After a while she began pensively stalking the floor in Borg’s raincoat and went back to her old and apparently favorite topic: the dilemma of being the world’s dopiest, no-talent square.
“… One funny thing, though,” she said while he fixed himself a new drink, “I know I can’t act and I don’t photograph well, and I certainly can’t write and wouldn’t know what to do if somebody handed me a camera, but I’ve always had this feeling I’d be good at making movies. Good movies.”
His drink was made, but he let an extra shot of whiskey slide in over the ice cubes before he looked up into her wide, deadserious eyes.
“Me too,” he said.
The air is very thin in the mountains of Vermont, and nothing there seems real to a city man. The massed trees are overwhelming, the browns and greens of the earth are unbelievably rich, and there is too much sky.
“Right around this next turn,” Pamela Hendricks said. “You’ll see a sign.”
He was driving a yellow Avis Rent A Car so massive and fluid that it seemed to drive itself, with the back seat full of luggage and bottles of bourbon. “It’s the funniest thing,” he told her. “None of this seems real.

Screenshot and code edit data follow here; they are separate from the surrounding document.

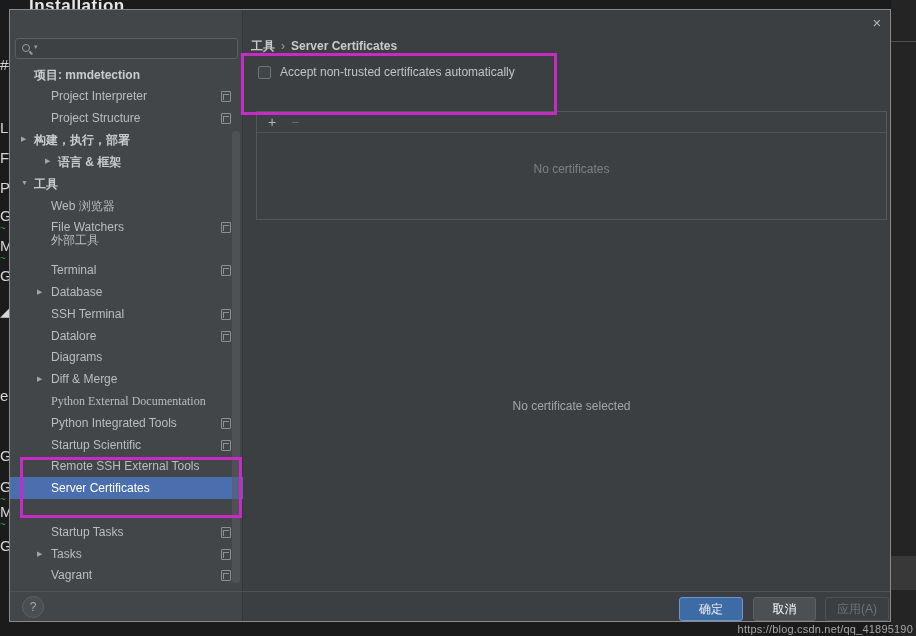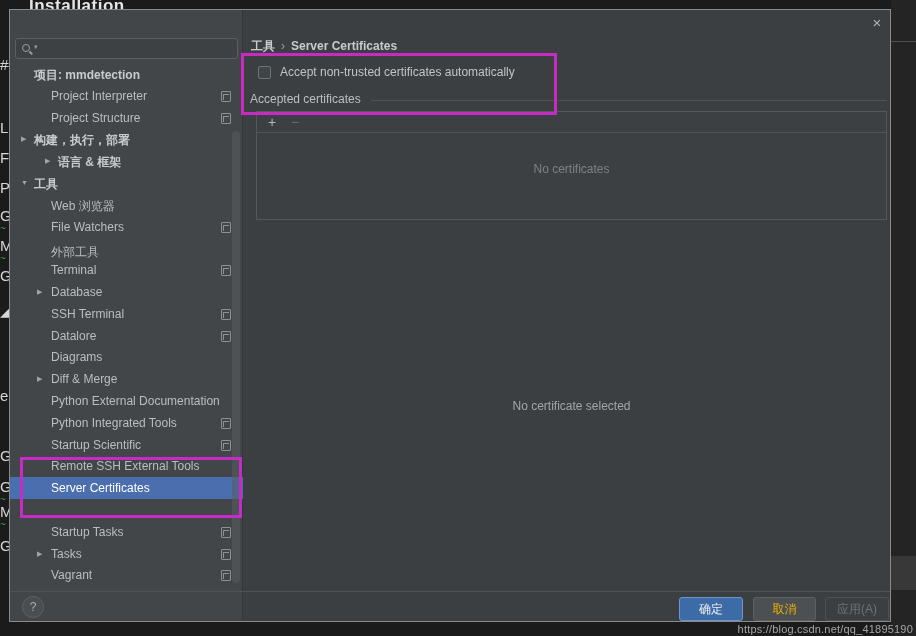--- a/index.html
+++ b/index.html
@@ -256,10 +256,6 @@
     <span class="checkbox-label">Accept non-trusted certificates automatically</span>
   </div>
 
-  <div class="accepted-row">
-    <span class="alabel">Accepted certificates</span>
-    <span class="rule"></span>
-  </div>
 
   <div class="cert-panel">
     <div class="panel-toolbar">

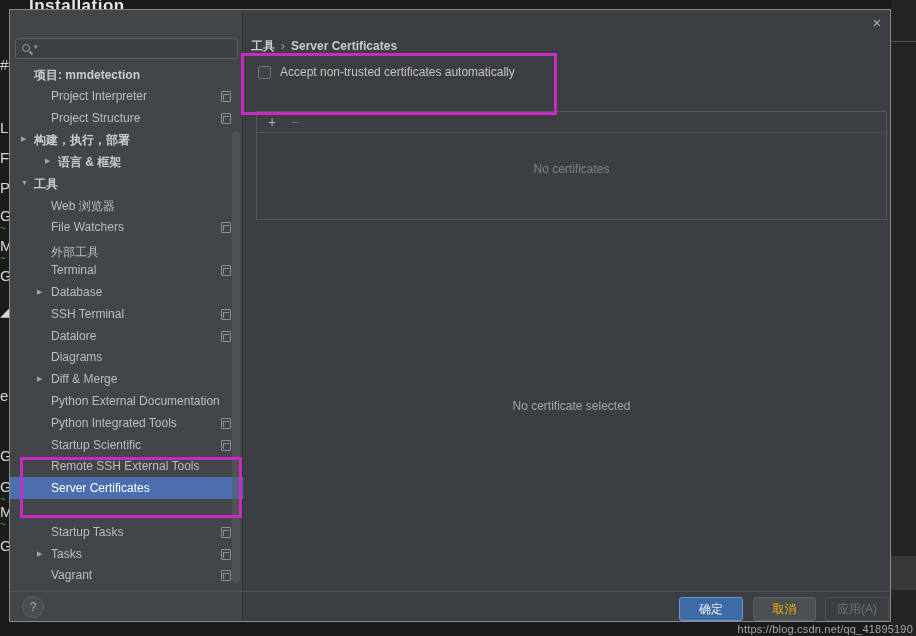--- a/index.html
+++ b/index.html
@@ -183,7 +183,7 @@
           <span class="tlabel">File Watchers</span>
           <span class="page-icon"></span>
         </div>
-        <div class="tree-row lvl1" style="top: 230px; padding-left: 8px;">
+        <div class="tree-row lvl1" style="top: 218px; padding-left: 8px;">
           <span class="tlabel">外部工具</span>
         </div>
         <div class="tree-row lvl1" style="top: 249.2px;">

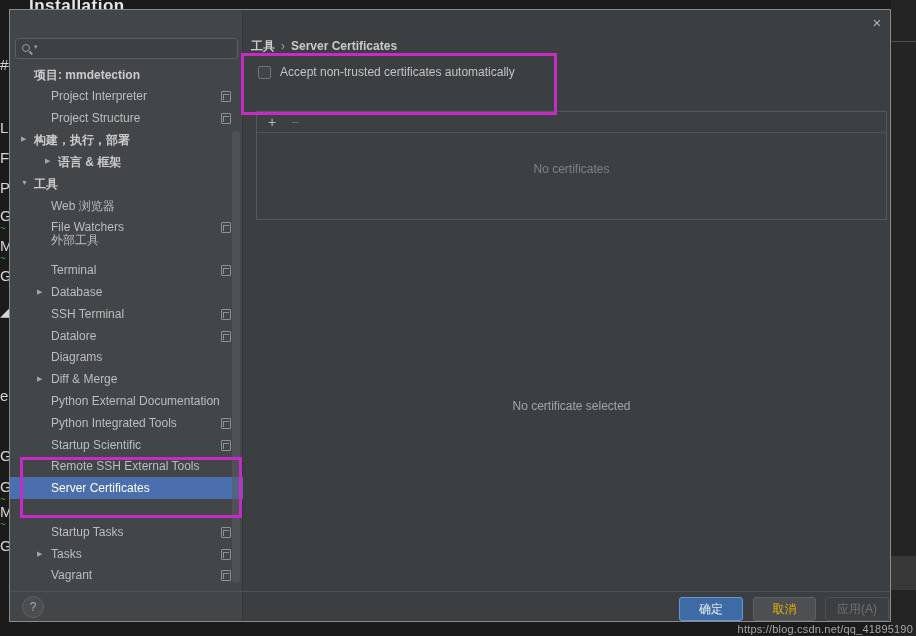--- a/index.html
+++ b/index.html
@@ -209,7 +209,7 @@
           <span class="arrow">▶</span>
           <span class="tlabel">Diff &amp; Merge</span>
         </div>
-        <div class="tree-row lvl1" style="top: 380px;">
+        <div class="tree-row lvl1" style="top: 380px; font-family: Liberation Serif, serif;">
           <span class="tlabel">Python External Documentation</span>
         </div>
         <div class="tree-row lvl1" style="top: 401.8px;">

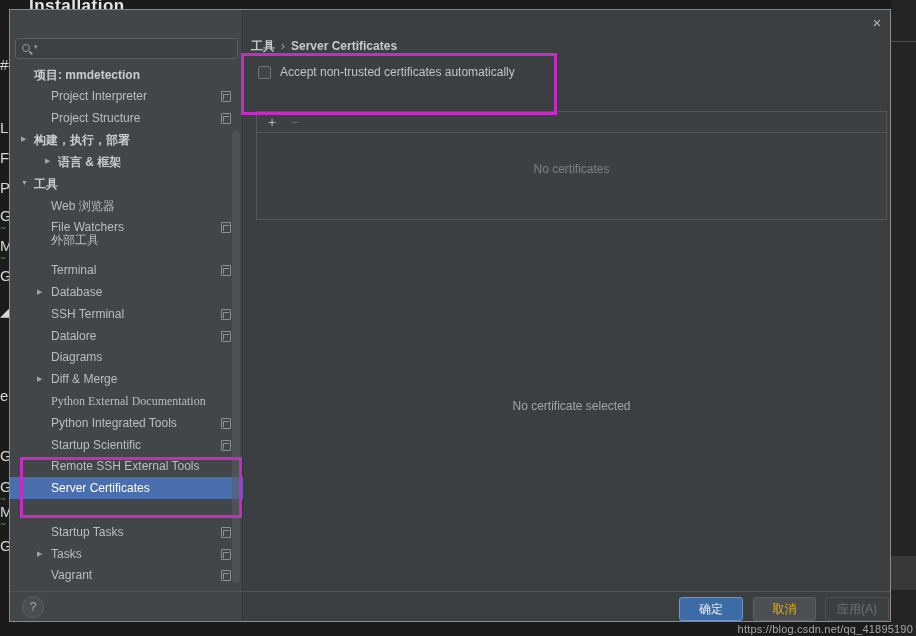--- a/index.html
+++ b/index.html
@@ -114,7 +114,7 @@
   .btn{ position:absolute; top:587px; height:24px; border-radius:3px; font-size:12px;
     text-align:center; line-height:22px; }
   .btn-ok{ left:669px; width:64px; background:var(--ok-blue,#3D6BA6); border:1px solid #6E96CE; color:#EDEFF1; }
-  .btn-cancel{ left:743px; width:63px; background:#4C5052; border:1px solid #5E6163; color:#eab308; }
+  .btn-cancel{ left:743px; width:63px; background:#4C5052; border:1px solid #5E6163; color:#ffffff; }
   .btn-apply{ left:815px; width:64px; background:transparent; border:1px solid #4E5254; color:#6F7375; }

I can’t believe it’s really happening.”
“Well, you’d better start believing,” she said, “because it is. Slow down a little now, or we’ll miss the sign. No, wait; there it is – see?”
And the sign read
MARLOWE COLLEGE, 5 MI
.
It was late summer again, and the past half year had been the most jubilant time of his life. After the first few winter weeks, on nights when he was supposed to be at AA meetings, he had stopped taking her to Varick Street; instead they used her own “luxury” apartment in the East Eighties, for which her father paid the rent. He would ride uptown in fright that she wouldn’t answer the door – or, worse still, that another and bigger man
might answer it for her – but she was always there alone, sometimes still in her street clothes, sometimes fresh from her bath and wrapped in a loose terry-cloth robe, sometimes in a nightgown whose only purpose was to be slipped off and dropped weightlessly to the floor as they made for the bed.